LEAD STORY: Defensive back Randall Gay wore a New England Patriots jersey as a member of this year's Super Bowl-winning team, but when one of his former college professors tried to order a personalized jersey in tribute to Gay in mid-February, she was turned down. The National Football League's official online merchandiser, NFLshop.com, refused to imprint "Gay" on the back of a Patriots jersey because it was a "naughty" word, one of 1,159 the shop has banned. (Two weeks later, after the website Outsports.com picked up the story, the word was removed from the list.)
Public Servants in Action: 1) New Hampshire state Rep. Christopher Doyle, 26, was arrested in March and charged with slapping elections supervisor Gail Webster, 61, to the floor on election night after learning that he had lost his race for town selectman in Windham. 2) Shirley Martin, a member of the school board in West Orange, Texas, was convicted in February of disorderly conduct for threats against colleague Beth Wheeler. At a meeting, Martin had continued speaking after her colleagues had ruled her out of order, and subsequently Martin angrily told Wheeler, "I'm going to stomp a mud hole in your ass."
Great Art: In 1992, News of the Weird reported that artist Janine Antoni carved huge blocks of chocolate and lard using her teeth, but at New York City's LMAKprojects gallery in February, artist Emily Katrencik gnawed sections of the drywall separating the gallery's exhibition space from the director's office, for 30 minutes a day, five days a week. Katrencik said she concentrates on thinking of "the things in the wall that are good for me, like calcium and iron." But, she said, "I prefer cast concrete because it has a more metallic flavor."
Thieves Who Think Big: Management at the Globe Hotel in Topsham, England, reported in February that a guest had dismantled and removed the entire shower unit out of his room. And Norwegian Arild Nicolaysen told reporters in February, after arriving at his mountain cabin for the weekend, that the in-ground swimming pool was missing (steel lining, plastic liner, filter, hoses and pipes). And in March, police in Lindale, Texas, arrested two men who they said had taken a house apart, brick by brick, board by board, over a three-month period and sold the materials for drugs.
Surreality: Tennessee state Sen.

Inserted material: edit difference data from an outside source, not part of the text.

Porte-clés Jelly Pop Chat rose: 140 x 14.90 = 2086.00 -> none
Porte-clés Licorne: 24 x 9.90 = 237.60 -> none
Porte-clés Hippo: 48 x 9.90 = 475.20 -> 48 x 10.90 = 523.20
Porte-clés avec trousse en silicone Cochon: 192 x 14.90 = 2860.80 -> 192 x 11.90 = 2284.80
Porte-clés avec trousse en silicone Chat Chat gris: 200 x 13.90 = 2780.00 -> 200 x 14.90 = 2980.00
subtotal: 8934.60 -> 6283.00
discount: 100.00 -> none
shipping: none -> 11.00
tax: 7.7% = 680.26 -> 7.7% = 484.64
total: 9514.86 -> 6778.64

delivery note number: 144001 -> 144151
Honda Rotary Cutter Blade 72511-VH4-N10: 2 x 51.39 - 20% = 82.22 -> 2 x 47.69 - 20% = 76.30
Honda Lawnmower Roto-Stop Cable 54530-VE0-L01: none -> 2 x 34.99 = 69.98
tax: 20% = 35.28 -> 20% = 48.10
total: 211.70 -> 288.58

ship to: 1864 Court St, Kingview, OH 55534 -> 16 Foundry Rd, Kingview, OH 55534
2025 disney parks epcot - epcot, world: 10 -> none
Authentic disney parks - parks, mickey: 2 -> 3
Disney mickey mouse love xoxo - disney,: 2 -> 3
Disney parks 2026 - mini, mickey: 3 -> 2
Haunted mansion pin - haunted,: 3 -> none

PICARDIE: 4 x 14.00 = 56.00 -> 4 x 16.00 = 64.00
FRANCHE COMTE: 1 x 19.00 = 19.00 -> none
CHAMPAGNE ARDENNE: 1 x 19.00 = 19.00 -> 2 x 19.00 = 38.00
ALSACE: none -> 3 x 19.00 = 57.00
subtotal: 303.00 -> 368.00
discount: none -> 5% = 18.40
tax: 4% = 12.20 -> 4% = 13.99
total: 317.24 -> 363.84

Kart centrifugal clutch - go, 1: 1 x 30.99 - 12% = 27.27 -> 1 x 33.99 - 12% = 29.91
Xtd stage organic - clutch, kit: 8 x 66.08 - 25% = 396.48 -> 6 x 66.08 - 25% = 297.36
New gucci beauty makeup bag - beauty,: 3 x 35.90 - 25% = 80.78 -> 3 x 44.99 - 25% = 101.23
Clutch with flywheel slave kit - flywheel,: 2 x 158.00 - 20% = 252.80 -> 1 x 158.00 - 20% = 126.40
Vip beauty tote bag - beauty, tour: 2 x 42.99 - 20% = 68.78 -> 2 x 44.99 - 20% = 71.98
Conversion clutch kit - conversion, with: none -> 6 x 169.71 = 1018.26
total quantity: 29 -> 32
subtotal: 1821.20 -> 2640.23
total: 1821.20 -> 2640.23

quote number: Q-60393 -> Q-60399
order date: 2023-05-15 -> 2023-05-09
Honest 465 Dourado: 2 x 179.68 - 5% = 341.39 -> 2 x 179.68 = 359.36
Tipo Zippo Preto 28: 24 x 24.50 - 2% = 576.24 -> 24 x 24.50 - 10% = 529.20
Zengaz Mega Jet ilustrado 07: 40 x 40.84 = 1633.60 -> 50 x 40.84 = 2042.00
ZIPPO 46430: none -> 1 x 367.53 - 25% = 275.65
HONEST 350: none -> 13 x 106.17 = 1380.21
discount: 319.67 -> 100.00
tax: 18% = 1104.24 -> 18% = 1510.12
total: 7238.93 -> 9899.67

John Ford testified in a juvenile court hearing in January that his child support payments should be reduced, in accordance with a state law that he had introduced on behalf of fathers with many children. Ford owns two homes, lives part-time in one with his ex-wife and their three children (with another on the way), and lives part-time in the other with an ex-girlfriend and their two children. Hence, he said, he should have lesser payments to a third woman, who is the mother of his 10-year-old daughter.
Least Competent Criminals: In March, accused U.S. fugitive securities-swindler Frederick Gilliland, living on the lam in Canada, was tricked into coming back across the border, just for a free meal. A vengeful private investigator offered to buy Gilliland lunch at Brewster's in Point Roberts, Wash., and then alerted authorities, who intercepted the super-hungry Gilliland as he approached the restaurant.
Recurring Themes: The police report column in the March 16 Newton (Mass.) Tab newspaper listed a "hate crime" committed by someone who apparently left the familiar Nazi symbol on the dirty window of an SUV. The police report read: "On the rear hatch someone with their finger traced out 'wash me' and below that was a swatz sticker symbol." (The officer is not the only one unclear on Nazi history. In 1994, News of the Weird reported that a murder defendant in Fort Lauderdale, Fla., had asked a judge for permission to wear a Ku Klux Klan robe in court and to be addressed by the "honorable and respected name of Hi Hitler.")
Below the Fold: Apparently important to actor Robert Blake's acquittal on a murder charge in March was the lack of credibility of the prosecution's witnesses, including an alleged methamphetamine abuser who once thought his house was surrounded by large, horned animals and "people dressed like sagebrush or Joshua trees." To testify that drug users are unreliable witnesses, the defense presented a UCLA psychopharmacologist who revealed that in the course of his own drug use 25 years ago, he had once crawled into a cage of monkeys that were smoking crack cocaine.